== DATA TO USE ==
==================================================

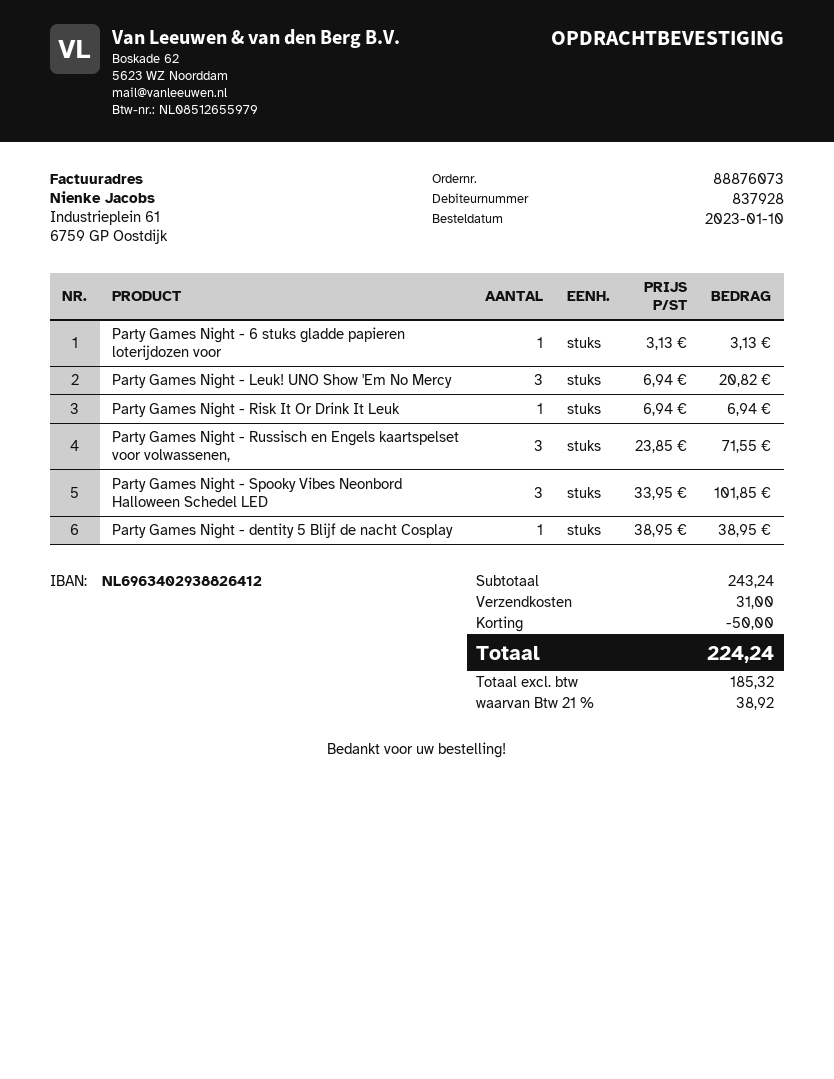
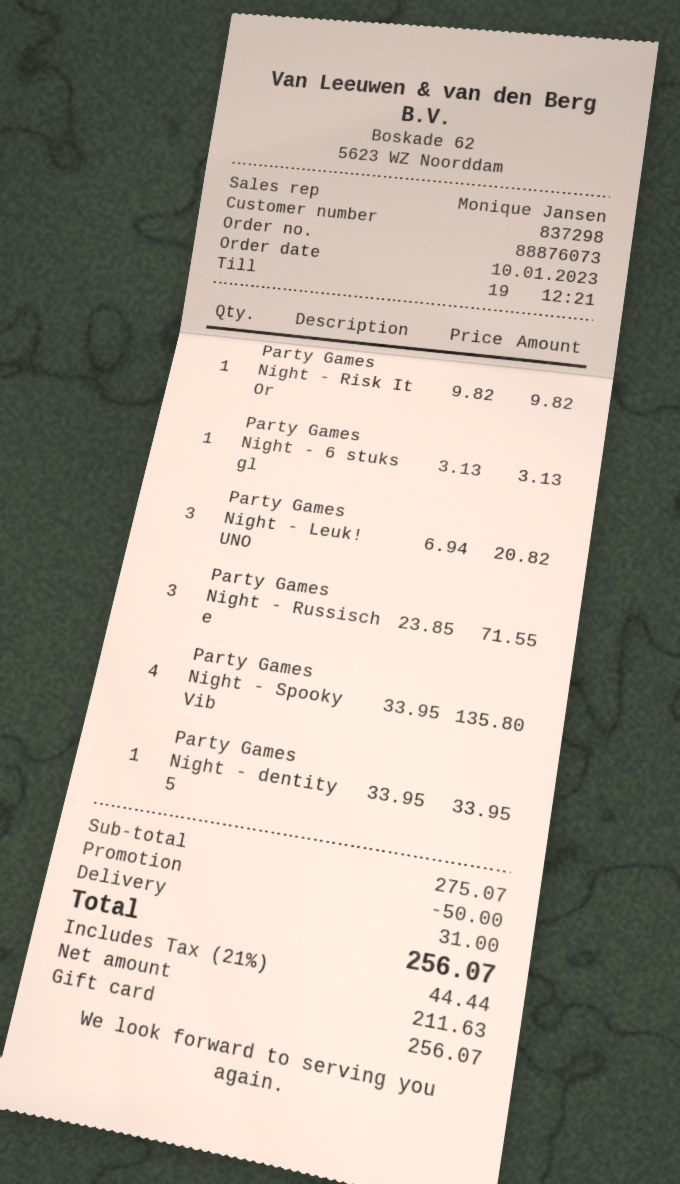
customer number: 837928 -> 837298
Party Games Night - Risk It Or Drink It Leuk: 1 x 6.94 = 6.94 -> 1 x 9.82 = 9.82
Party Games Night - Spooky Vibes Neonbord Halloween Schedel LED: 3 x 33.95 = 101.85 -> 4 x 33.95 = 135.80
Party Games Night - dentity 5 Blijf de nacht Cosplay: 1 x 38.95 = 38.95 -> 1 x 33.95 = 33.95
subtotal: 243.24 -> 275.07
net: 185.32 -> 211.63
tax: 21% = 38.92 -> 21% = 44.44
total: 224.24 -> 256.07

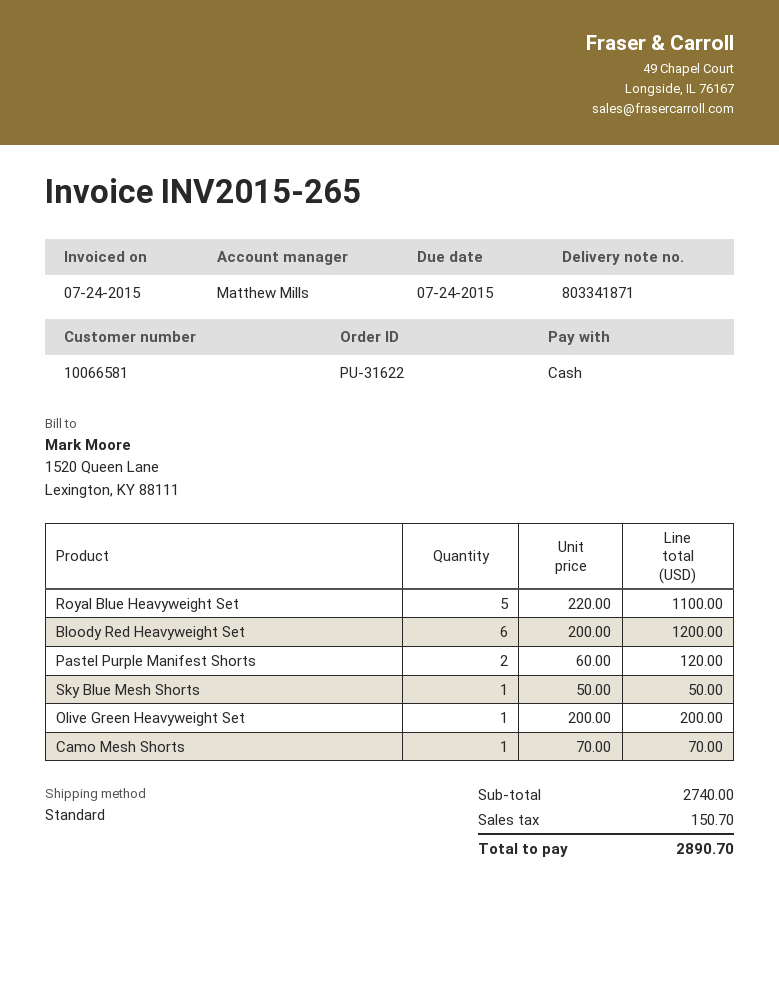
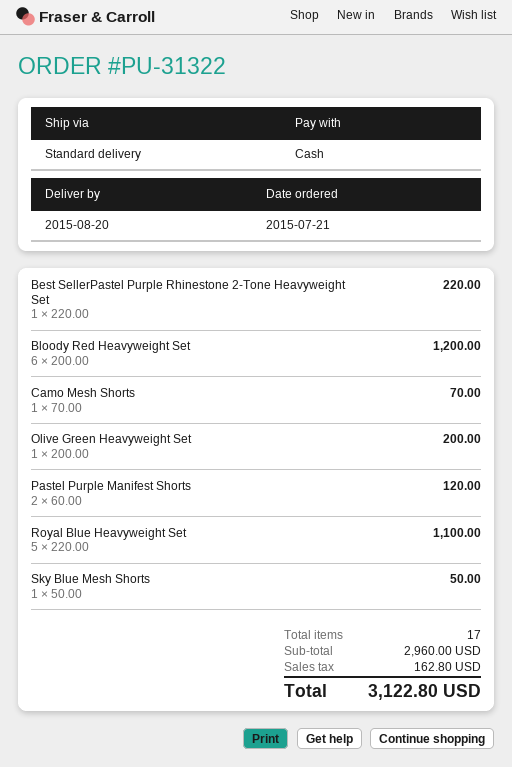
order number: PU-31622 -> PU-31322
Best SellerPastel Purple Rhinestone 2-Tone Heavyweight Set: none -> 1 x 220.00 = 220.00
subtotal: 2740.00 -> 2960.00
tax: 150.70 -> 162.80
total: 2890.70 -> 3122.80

==================================================

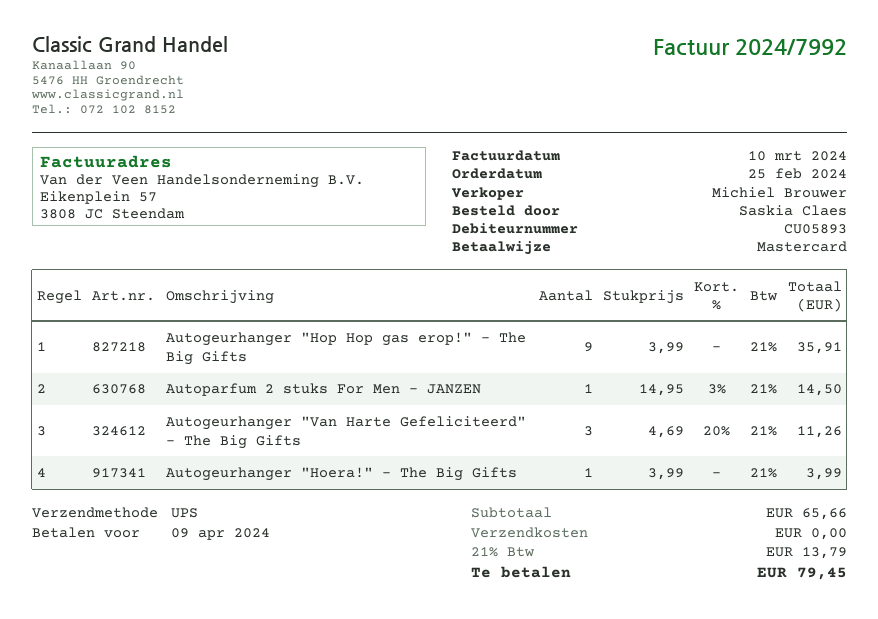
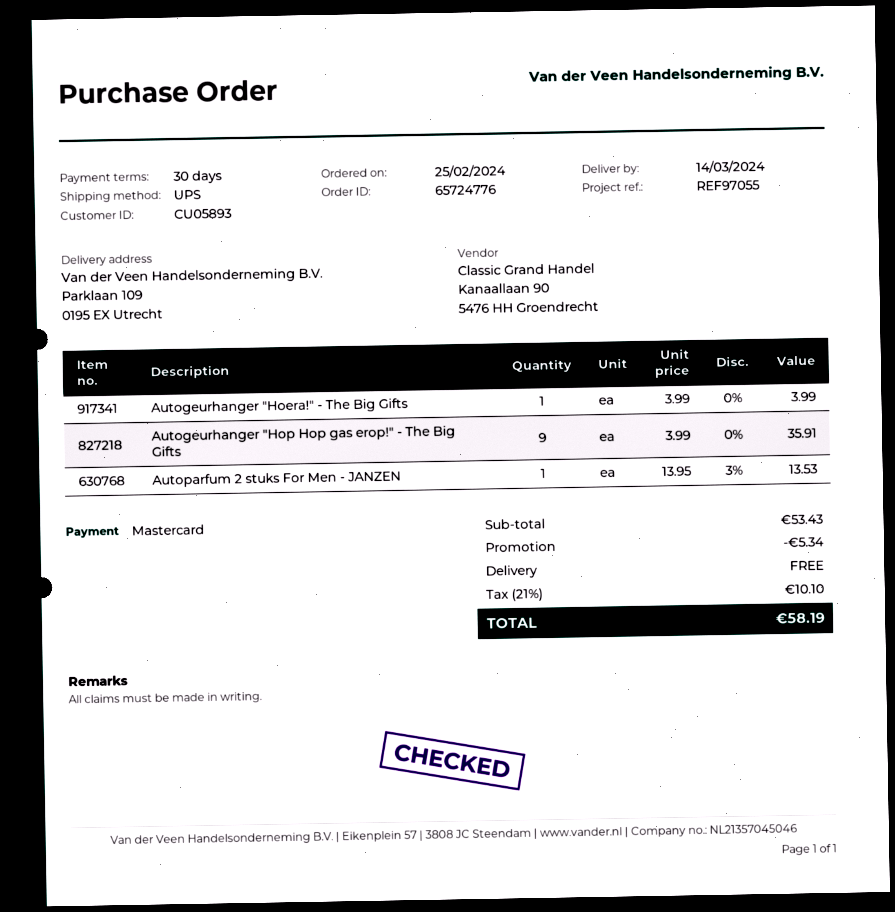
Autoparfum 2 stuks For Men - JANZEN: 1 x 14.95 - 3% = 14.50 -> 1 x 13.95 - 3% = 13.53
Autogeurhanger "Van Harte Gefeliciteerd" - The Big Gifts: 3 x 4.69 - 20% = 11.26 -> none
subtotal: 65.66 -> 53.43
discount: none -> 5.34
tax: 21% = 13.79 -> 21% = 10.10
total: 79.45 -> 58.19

==================================================

== WHAT YOU ARE ASKED TO DO ==
Starting with the line with "subtotal: 2740.00 -> 2960.00" above and going on through the line with "total: 2890.70 -> 3122.80", transcribe every line exactly, both ends included, and add nothing.

== SOLVED PROBLEM ==
subtotal: 2740.00 -> 2960.00
tax: 150.70 -> 162.80
total: 2890.70 -> 3122.80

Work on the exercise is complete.